Graduate School of Peking Union Medical College, Chinese Academy of Medical Sciences, Beijing 100730, P.R. China.
Oncol Lett. 2018 Jan;15(1):257-263. doi: 10.3892/ol.2017.7329. Epub 2017 Nov 2.
Lung cancer, a malignant tumor, is the most frequently fatal cancer, with poor survival rates in the advanced stages. In order to improve the understanding of this disease, and to improve the outcomes of patients, additional studies are required. In the present study, differentially expressed genes (DEGs) in patients with lung cancer compared with controls were identified. To understand how these DEGs act together to account for the initiation of lung cancer, a protein interaction network and a transcriptional regulatory network were constructed to explore the clusters and pathways in lung cancer, and the results indicated that PTTG1 and MMP9 served major roles in the development of lung cancer in the regulatory system. Consistent with this, mRNA and protein expression levels of PTTG1 and MMP9 were significantly upregulated in lung cancer tissues compared with normal lung tissues. The overexpression of PTTG1 or MMP9 was induced in the human bronchial epithelial BEAS-2B cell line, indicating that increased PTTG1 or MMP9 alone may not only facilitate cell migration, proliferation and induce colony formation, but also suppress cell apoptosis. In summary, PTTG1 and MMP9 were identified as potential targets for therapeutic intervention through gene therapy in lung cancer.
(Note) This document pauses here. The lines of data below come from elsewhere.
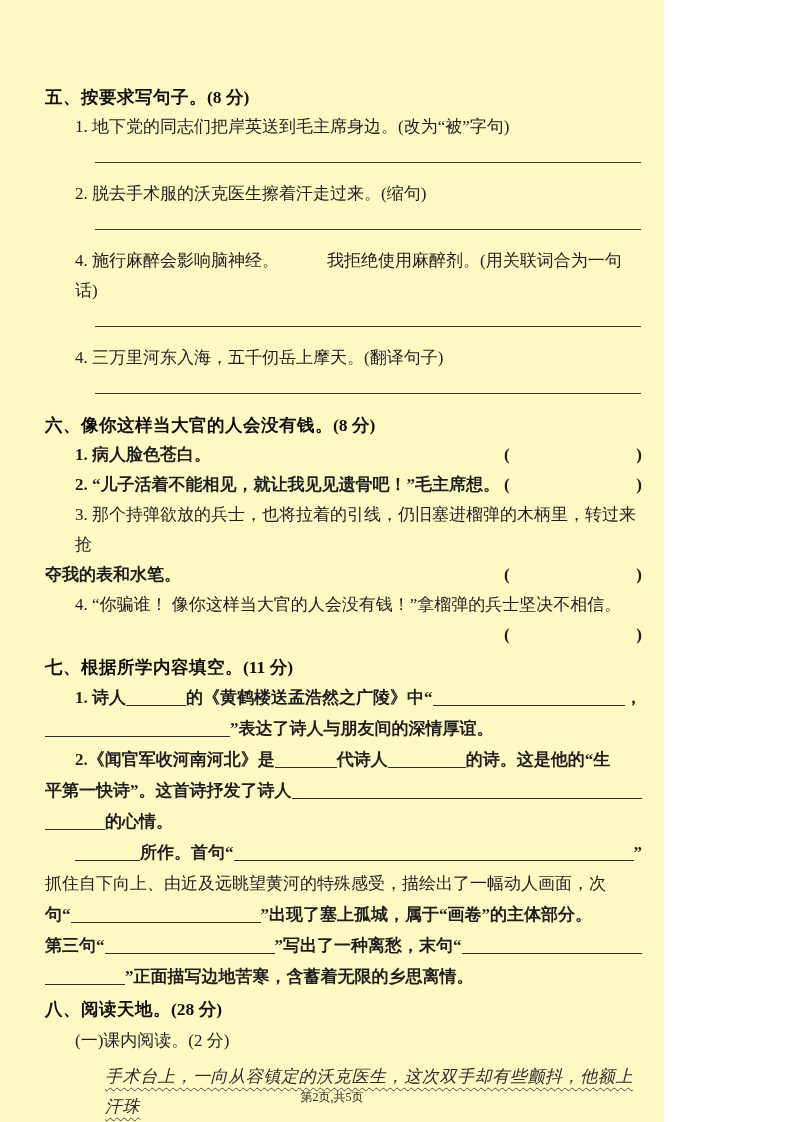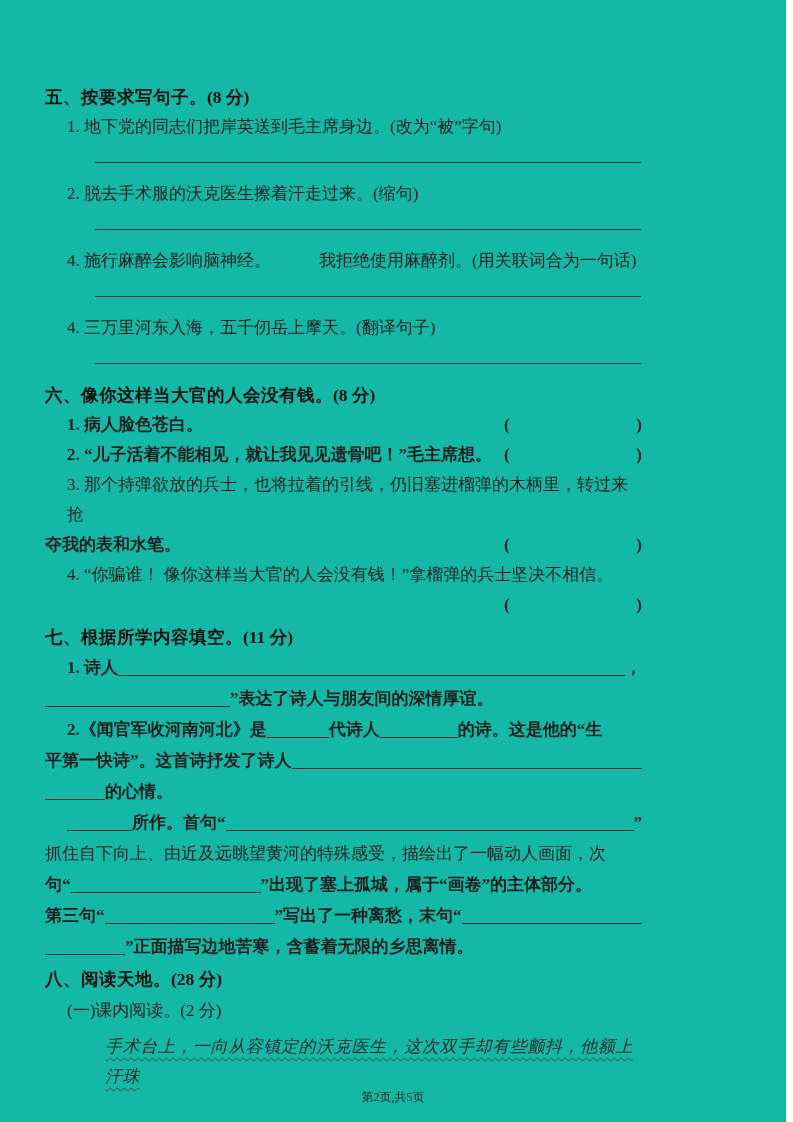--- a/index.html
+++ b/index.html
@@ -1,31 +1,31 @@
 <!DOCTYPE html>
 <html><head>
 <meta charset="utf-8">
 <style>
   html,body { margin:0; padding:0; background:#ffffff; }
   body {
     width:793px; height:1122px;
     font-family:"Liberation Serif","DejaVu Serif",serif;
     color:#1e1e1e;
   }
-  .page { position:relative; width:786px; height:1122px; overflow:hidden; background:#14b8a6; }
+  .page { position:relative; width:664px; height:1122px; overflow:hidden; background:#fef9c3; }
   .content { padding-top:82px; margin-left:45px; width:597px; font-size:17px; }
 
   .sec-title {
     font-family:"Liberation Sans","DejaVu Sans",sans-serif;
     font-weight:bold; font-size:17.5px; line-height:30px; color:#101010;
     letter-spacing:0.5px;
   }
   .sec-title .pts { font-family:"Liberation Serif","DejaVu Serif",serif; font-weight:600; letter-spacing:0; }
 
-  .item { margin-left:22px; line-height:30px; }
+  .item { margin-left:30px; line-height:30px; }
   .cont { line-height:30px; }
   .lh31 { line-height:31px; }
 
   .row { display:flex; align-items:baseline;font-weight:bold; }
   .row > span { flex:0 0 auto; white-space:nowrap; }
 
   .blank {
     display:inline-block; height:14px; position:relative; top:3px;
     border-bottom:1.5px solid #2d2d2d;
   }
@@ -119,20 +119,21 @@
           <span>)</span>
         </span>
     </div>
 
     <div class="sec-title mt2">
       <span>七、根据所学内容填空。</span><span class="pts">(11 分)</span>
     </div>
     <div class="item row lh31">
       <span>1. 诗人</span>
         <span class="blank" style="width:60px"></span>
+        <span>的《黄鹤楼送孟浩然之广陵》中“</span>
         <span class="blank grow"></span>
         <span>，</span>
     </div>
     <div class="cont row lh31">
       <span class="blank" style="width:185px"></span>
         <span>”表达了诗人与朋友间的深情厚谊。</span>
     </div>
     <div class="item row lh31">
       <span>2.《闻官军收河南河北》是</span>
         <span class="blank" style="width:62px"></span>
肺癌是一种恶性肿瘤,是最常见的致命性癌症,晚期生存率很低。为了增进对这种疾病的了解并改善患者的治疗效果,需要进行更多研究。在本研究中,确定了肺癌患者与对照组相比的差异表达基因(DEG)。为了了解这些DEG如何共同作用导致肺癌的发生,构建了蛋白质相互作用网络和转录调控网络以探索肺癌中的簇和通路,结果表明PTTG1和MMP9在调控系统中对肺癌的发展起主要作用。与此一致的是,与正常肺组织相比,肺癌组织中PTTG1和MMP9的mRNA和蛋白质表达水平显著上调。在人支气管上皮BEAS-2B细胞系中诱导了PTTG1或MMP9的过表达,这表明单独增加PTTG1或MMP9不仅可能促进细胞迁移、增殖并诱导集落形成,还可能抑制细胞凋亡。总之,PTTG1和MMP9被确定为通过基因治疗对肺癌进行治疗干预的潜在靶点。